Oh shit! I totally did not plan for that! I didn’t even consider that Sowa could actually track me down in person. This day can’t possibly get any worse. Not only did I almost kill Mrs. Mustache (by nearly giving hear a heart attack) but now this dude is going to track me down and totally kick my ass. And I have no illusions about this – I don’t even know how to throw a punch. So I’m totally fucked. I ask Krasnal if he covered for me. He gives me a big grin and says:
“Are you kidding? I told him you are going to be here. He said he is coming up right now – I think he went to gather his posse or something. I ran ahead of him to catch the show!”
Did I mention all my friends are total dicks? I look at Swingu to see if he is gonna have my back on this. He pats me on the back and says:
“Sorry buddy, but you are on your own.”
Then he takes his books and goes to sit on the other side of the room. Krasnal pulls up a chair, and sits on it backwards intently watching the door. At this point the whole class becomes aware of the situation and they become to stir around. No one really knows what it is all about, but they just heard enough to expect a good show of violence. Everyone swings their chairs around, or looks for a better spot to watch the unfolding drama. I’m sitting in the last row, with my back literally against the door. I couldn’t have picked a better positioned desk if I have tried.
Few minutes pass, and Sowa walks into the classroom. Fortunately there is no posse, but he is rather intimidating looking guy, and he seems pissed off as hell. He quickly becomes aware that suddenly all conversation in the class has stopped and there are 30 pairs of eyes intently watching his every movement. That startles him a bit, but he regains composure and bellows:
“Which one of you is Shaman?”
At that point I know for sure that I’m totally getting my ass kicked. The dude is way bigger than me and he looks like he could probably break me in half. I give everyone a pleading look. Please don’t say anything! Please, please. Of course no one fucking cares – everyone wants to see blood so almost in unison 30 hands points straight at me. I’m fucked, so I figure I might as well be a man about it so I stand up to face him.
Sowa takes a step forward, gives me a spiteful look and says:
“That computer shit! That stops now!”
I’m like: “Yeah, fine – whatever. It was supposed to be a joke, dude.” – I shrug – “Did Mrs. Mustache really flip out?”
I’m trying to be cool, collected and look like I don’t give a fuck. On the inside though I’m pretty much shitting my pants. If this guy comes swinging I’m going down – there are no two questions about it. So I try to diffuse him by being conversational. And it is sort of working.
“Yeah, it was kinda funny actually. But you gonna stop?”
“Yea, sure. Just… Can you like, not fuck with our discussion thing?” – My adrenaline is actually turned on full blast now, and it’s probably the only thing that keeps me from falling over and going into a fetal position.

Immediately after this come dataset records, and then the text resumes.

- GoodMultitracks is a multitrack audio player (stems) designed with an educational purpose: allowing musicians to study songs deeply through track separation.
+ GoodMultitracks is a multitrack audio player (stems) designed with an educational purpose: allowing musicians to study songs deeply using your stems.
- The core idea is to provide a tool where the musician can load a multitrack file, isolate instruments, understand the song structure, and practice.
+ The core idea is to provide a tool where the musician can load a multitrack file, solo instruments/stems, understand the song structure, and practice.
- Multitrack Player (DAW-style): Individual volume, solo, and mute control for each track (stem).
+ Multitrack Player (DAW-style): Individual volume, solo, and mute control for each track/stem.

There is this long awkward pause where Sowa is contemplating what to do next. My knees are shaking, and I brace myself for getting punched in the face. Finally he says:
Then he then turns around and leaves. Krasnal throws his hands in the air and yells:
“What the fuck was this?!”
I shrug, and collapse into my seat. I feel completely deflated and exhausted. Krasnal shakes his head and shuffles out of the room, still ranting to himself:
“This is officially the gayest thing I have seen in my life. Fucking waste of time!”

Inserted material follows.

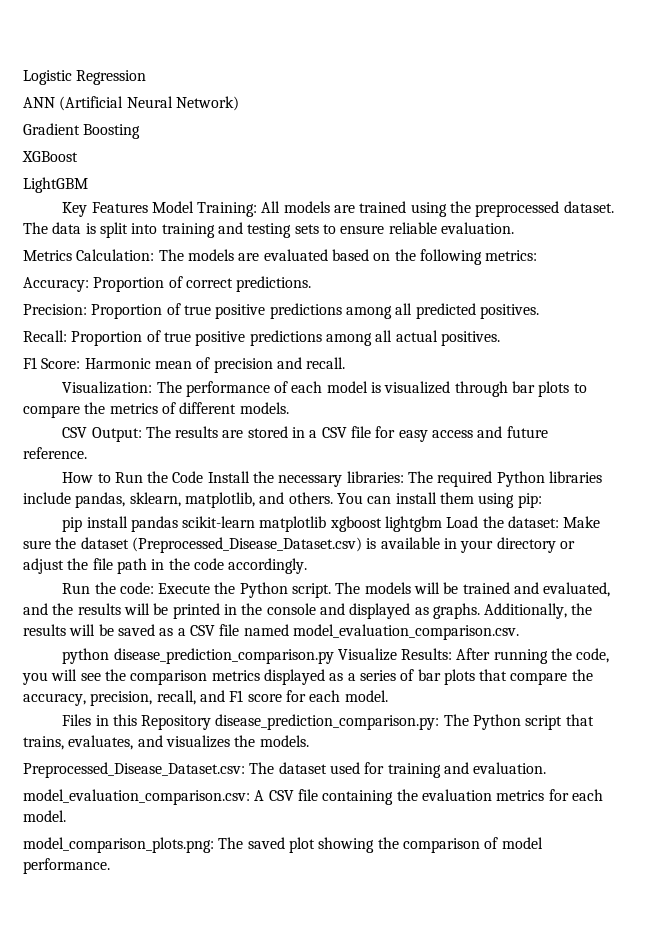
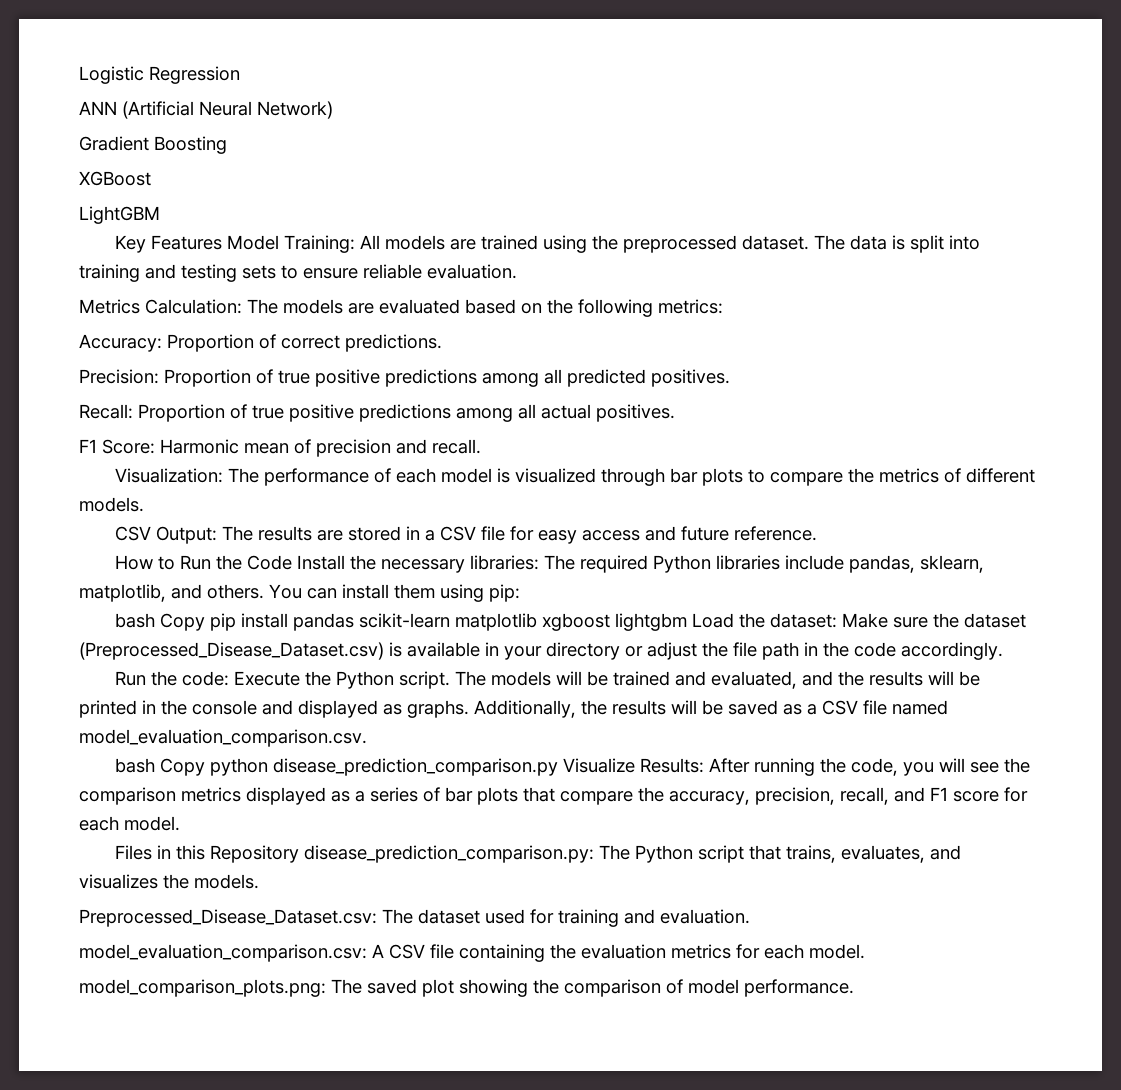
- pip install pandas scikit-learn matplotlib xgboost lightgbm Load the dataset: Make sure the dataset (Preprocessed_Disease_Dataset.csv) is available in your directory or adjust the file path in the code accordingly.
+ bash Copy pip install pandas scikit-learn matplotlib xgboost lightgbm Load the dataset: Make sure the dataset (Preprocessed_Disease_Dataset.csv) is available in your directory or adjust the file path in the code accordingly.
- python disease_prediction_comparison.py Visualize Results: After running the code, you will see the comparison metrics displayed as a series of bar plots that compare the accuracy, precision, recall, and F1 score for each model.
+ bash Copy python disease_prediction_comparison.py Visualize Results: After running the code, you will see the comparison metrics displayed as a series of bar plots that compare the accuracy, precision, recall, and F1 score for each model.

Swingu grabs his shit, and moves back to his regular desk, then informs me this was officially the funniest thing he has seen the whole week. I’m completely depleted, and proceed to sleep through the whole Russian class. Swingu has to wake me up and drag my ass into English while I’m all groggy and incoherent.
I meet Misiak later that day to see how much shit am I in with school administration but he tells me not to sweat. Apparently no one even asked him any questions about the incident. They just told him to fix it and make sure the student’s can’t “hack into the computers” that easily.
Anyway, this is my story and it’s mostly true. Not terribly amusing, but I found it silly enough to share. I have few others like this one I could post. But again, this was sort of an experiment to see if this sort of thing will fly here.